### ASSIGNED TASK
All lines after the one containing "discount: 80.34 -> 20.00", together with that line itself, should be written out exactly, down to the last line of the entries below.

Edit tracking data

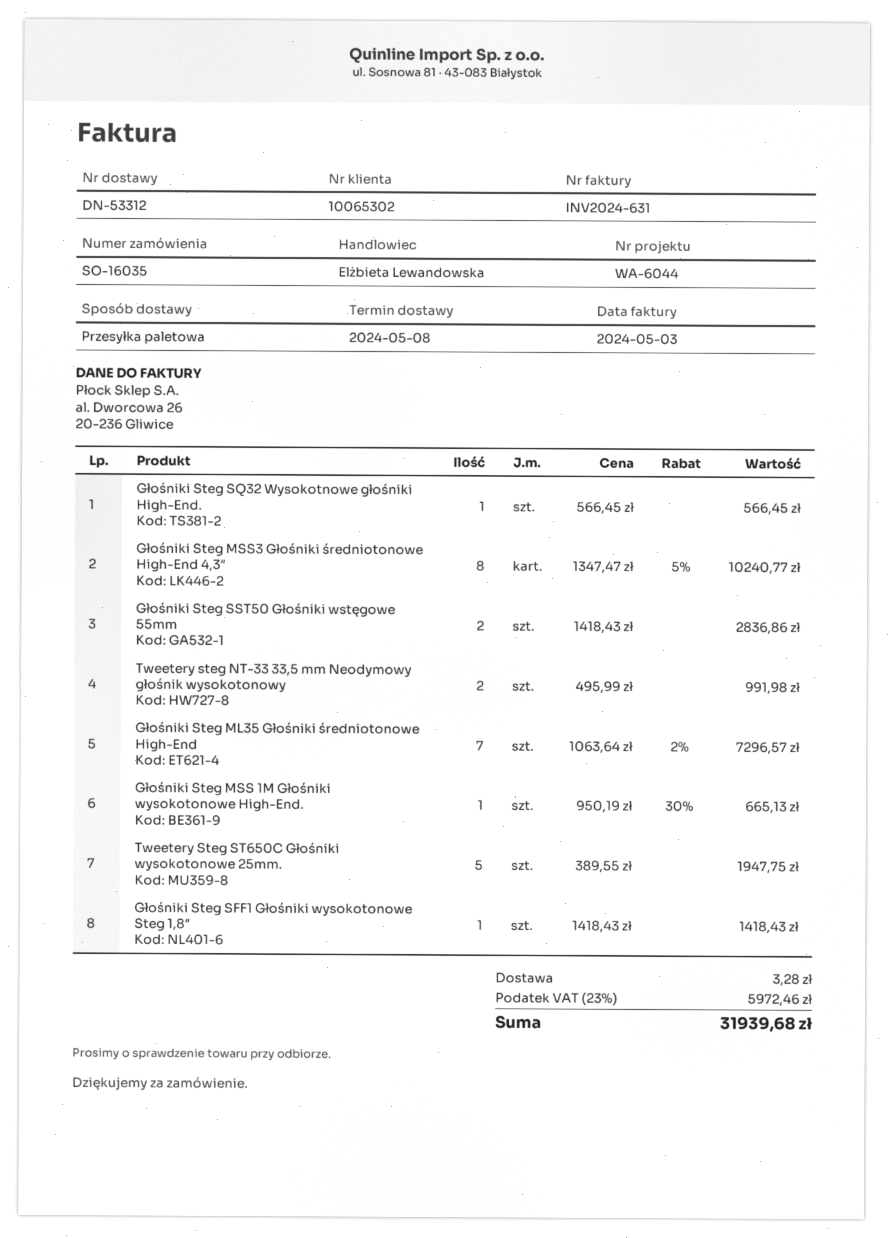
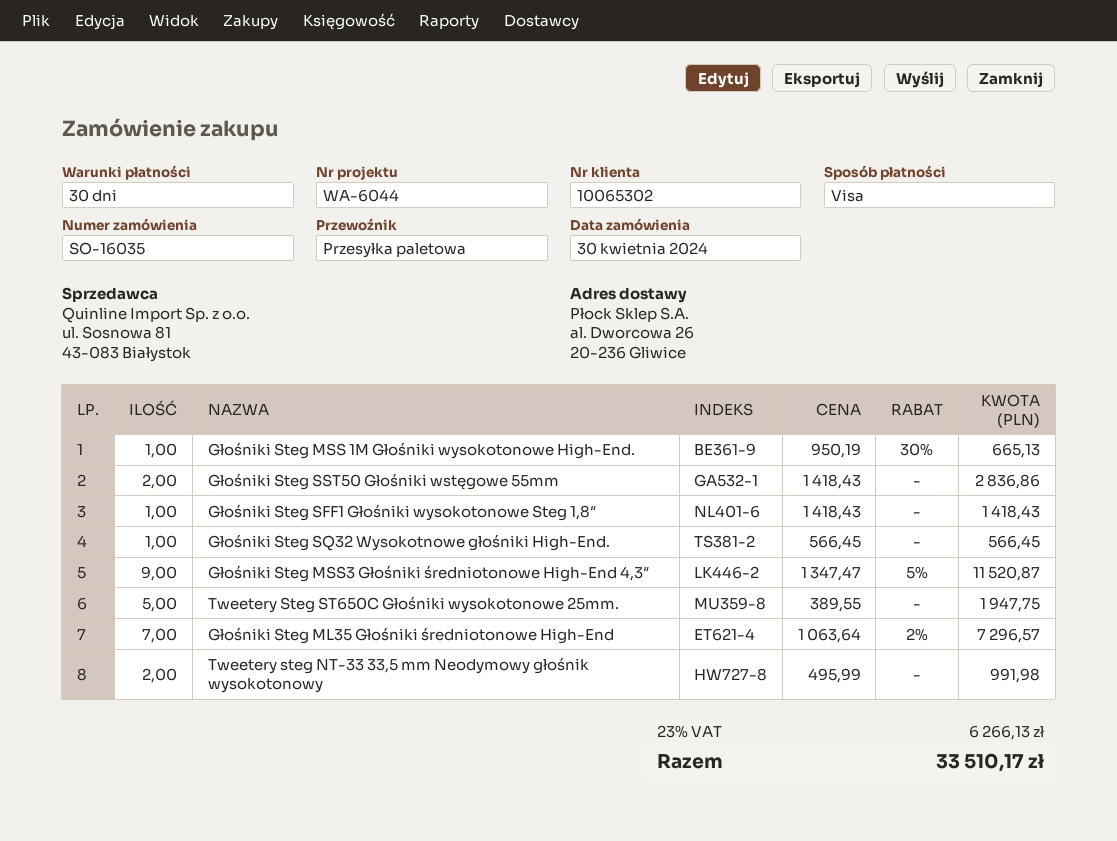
Głośniki Steg MSS3 Głośniki średniotonowe High-End 4,3″: 8 x 1347.47 - 5% = 10240.77 -> 9 x 1347.47 - 5% = 11520.87
shipping: 3.28 -> none
tax: 23% = 5972.46 -> 23% = 6266.13
total: 31939.68 -> 33510.17

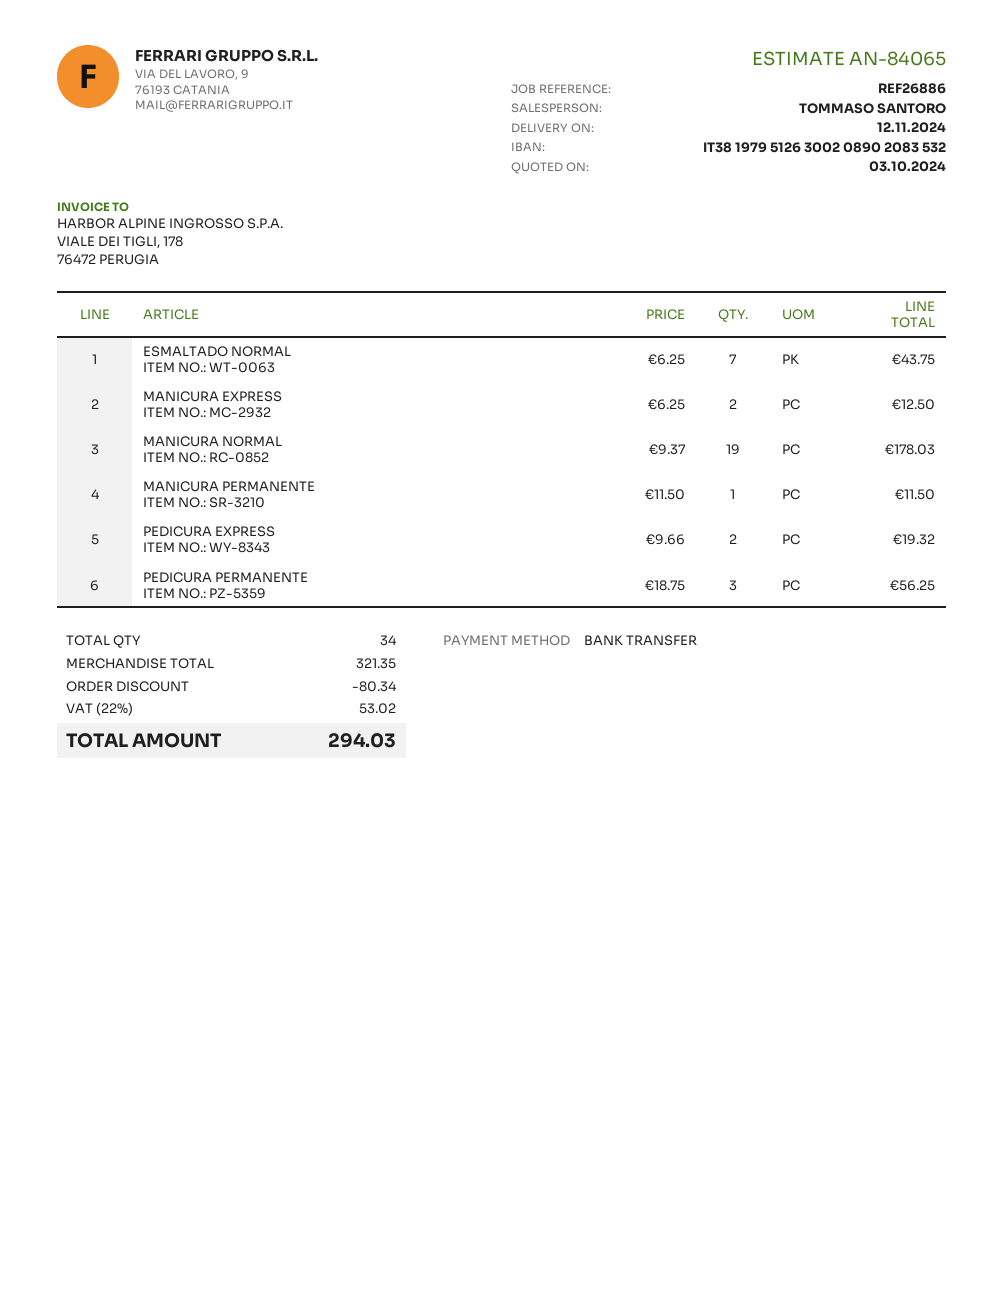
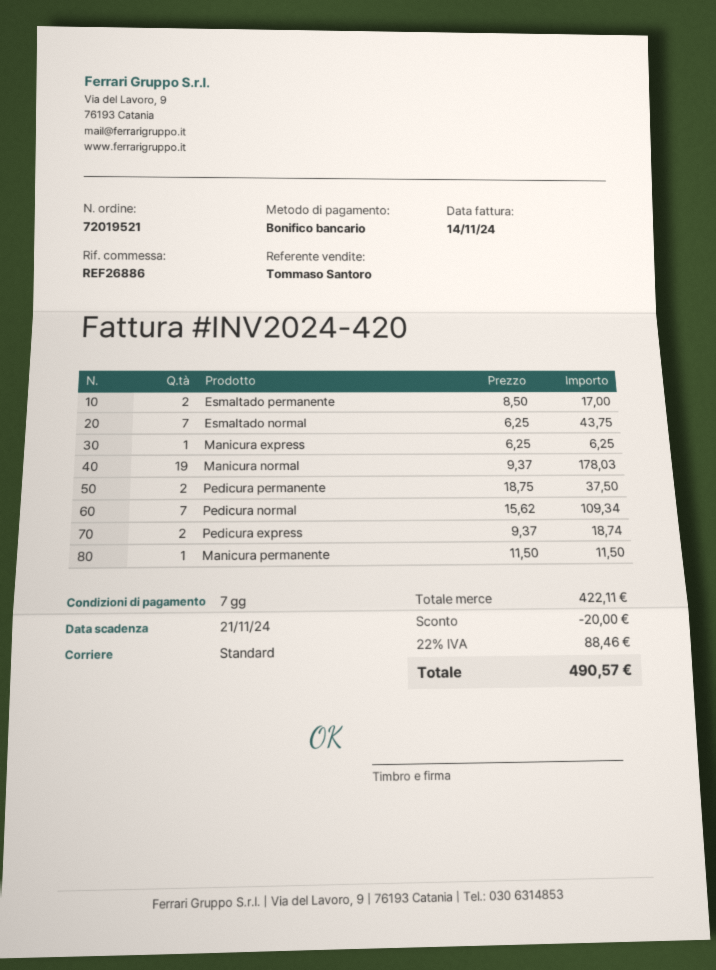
MANICURA EXPRESS: 2 x 6.25 = 12.50 -> 1 x 6.25 = 6.25
PEDICURA EXPRESS: 2 x 9.66 = 19.32 -> 2 x 9.37 = 18.74
PEDICURA PERMANENTE: 3 x 18.75 = 56.25 -> 2 x 18.75 = 37.50
Esmaltado permanente: none -> 2 x 8.50 = 17.00
Pedicura normal: none -> 7 x 15.62 = 109.34
subtotal: 321.35 -> 422.11
discount: 80.34 -> 20.00
tax: 22% = 53.02 -> 22% = 88.46
total: 294.03 -> 490.57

### ANSWER SECTION
discount: 80.34 -> 20.00
tax: 22% = 53.02 -> 22% = 88.46
total: 294.03 -> 490.57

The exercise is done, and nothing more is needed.